I think a book database could be pretty interesting just as a central ISBN/publisher/year/author reference. (Yes, Google is wonderful, but you never know what context an ISBN match is going to be in; the whole point of having a central resource in consistency.) But then, my wife and I have a living room lined with bookcases, and the bookcases are starting to encroach on our hallway and bedroom too. :)
:)
:)
But you could do some pretty interesting stuff with an IMDB-style book database, at least for fiction. I'm picturing entries for fictional characters and locations, along with birth and death dates, even user-moderated (Wiki?) biographical sketches where available, cross-referenced by author. Instant encyclopedia of Arkham/Castle Rock... cool!

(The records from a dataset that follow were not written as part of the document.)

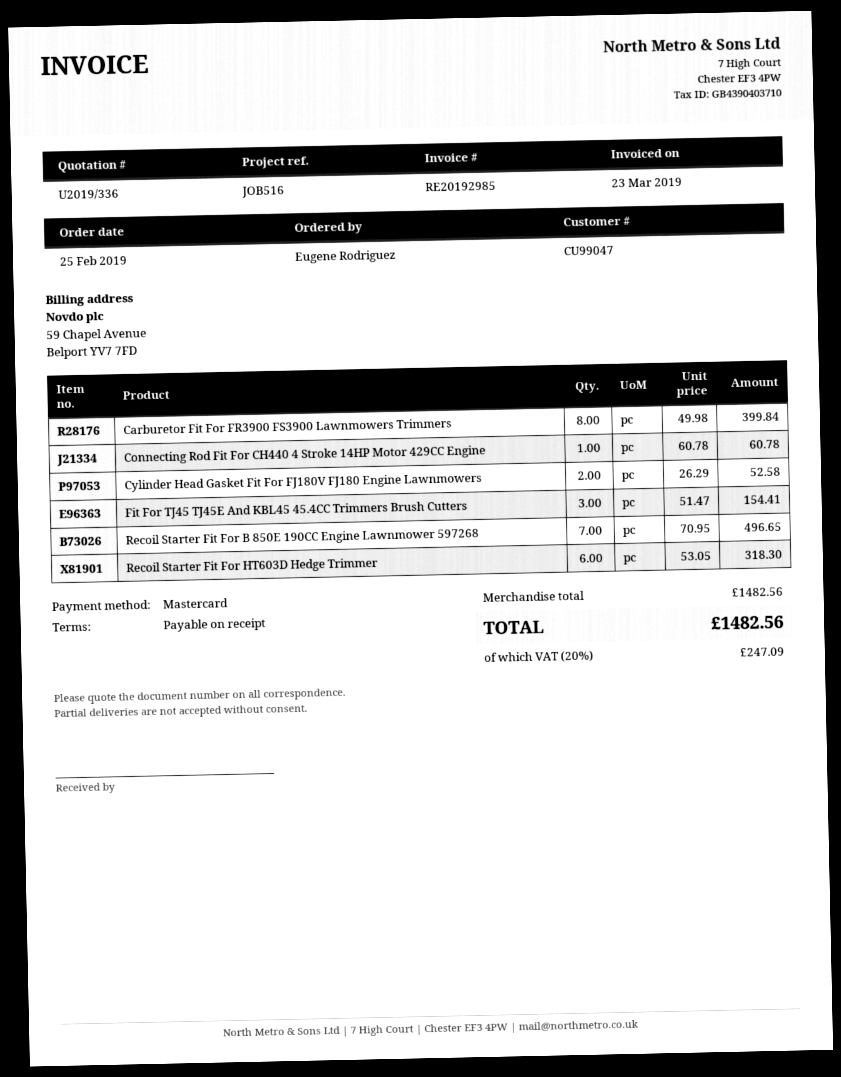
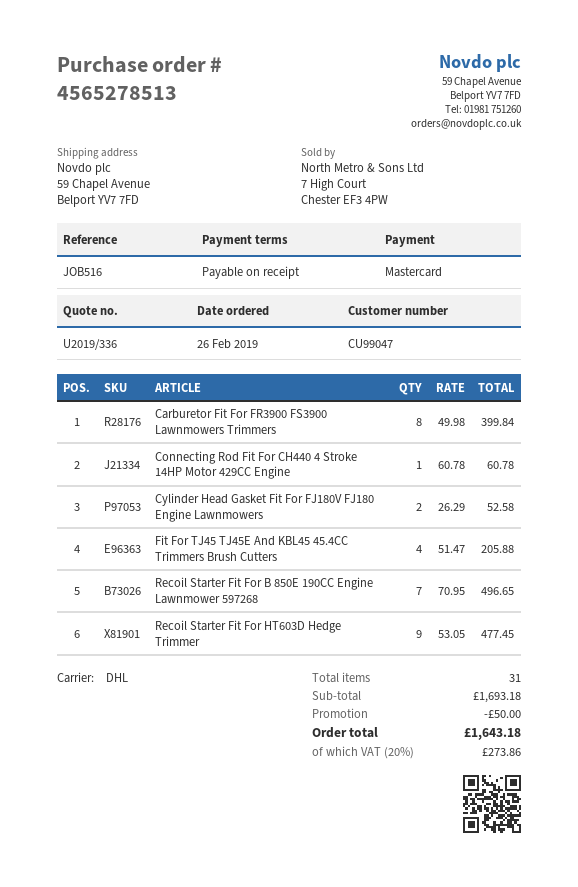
order date: 2019-02-25 -> 2019-02-26
Fit For TJ45 TJ45E And KBL45 45.4CC Trimmers Brush Cutters: 3 x 51.47 = 154.41 -> 4 x 51.47 = 205.88
Recoil Starter Fit For HT603D Hedge Trimmer: 6 x 53.05 = 318.30 -> 9 x 53.05 = 477.45
subtotal: 1482.56 -> 1693.18
discount: none -> 50.00
tax: 20% = 247.09 -> 20% = 273.86
total: 1482.56 -> 1643.18

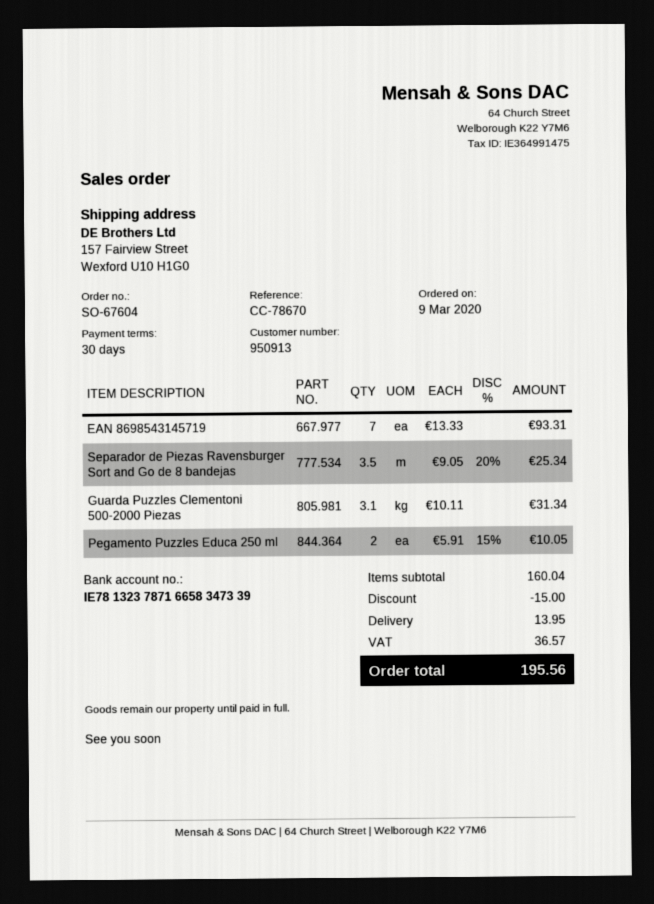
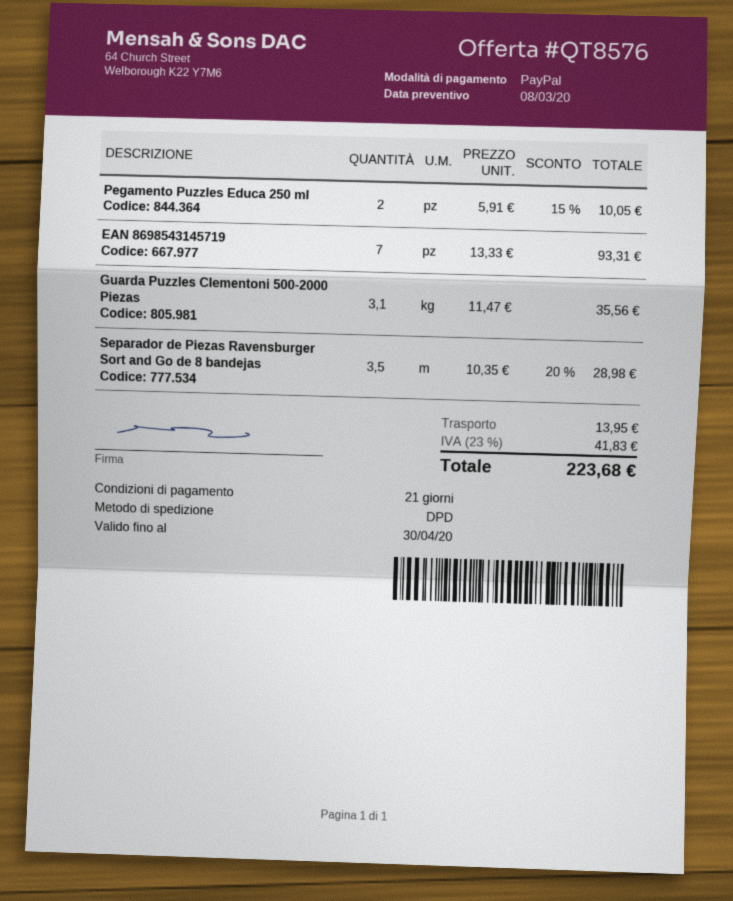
payment terms: 30 days -> 21 days
Separador de Piezas Ravensburger Sort and Go de 8 bandejas: 3.5 x 9.05 - 20% = 25.34 -> 3.5 x 10.35 - 20% = 28.98
Guarda Puzzles Clementoni 500-2000 Piezas: 3.1 x 10.11 = 31.34 -> 3.1 x 11.47 = 35.56
discount: 15.00 -> none
tax: 36.57 -> 41.83
total: 195.56 -> 223.68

But even outside of a single author's oeuvre, there would be great cross referencing stuff you could do.
Say I read and really liked a detective novel that takes place in Los Angeles in the 1940's.
It would be pretty cool to have a reliable database where I could plug in the ISBN of the book I just read, and get a cross-referenced list of other books set in the same time/place/genre - without the busy, sales-oriented "You might also like" mess you get from a site like Amazon.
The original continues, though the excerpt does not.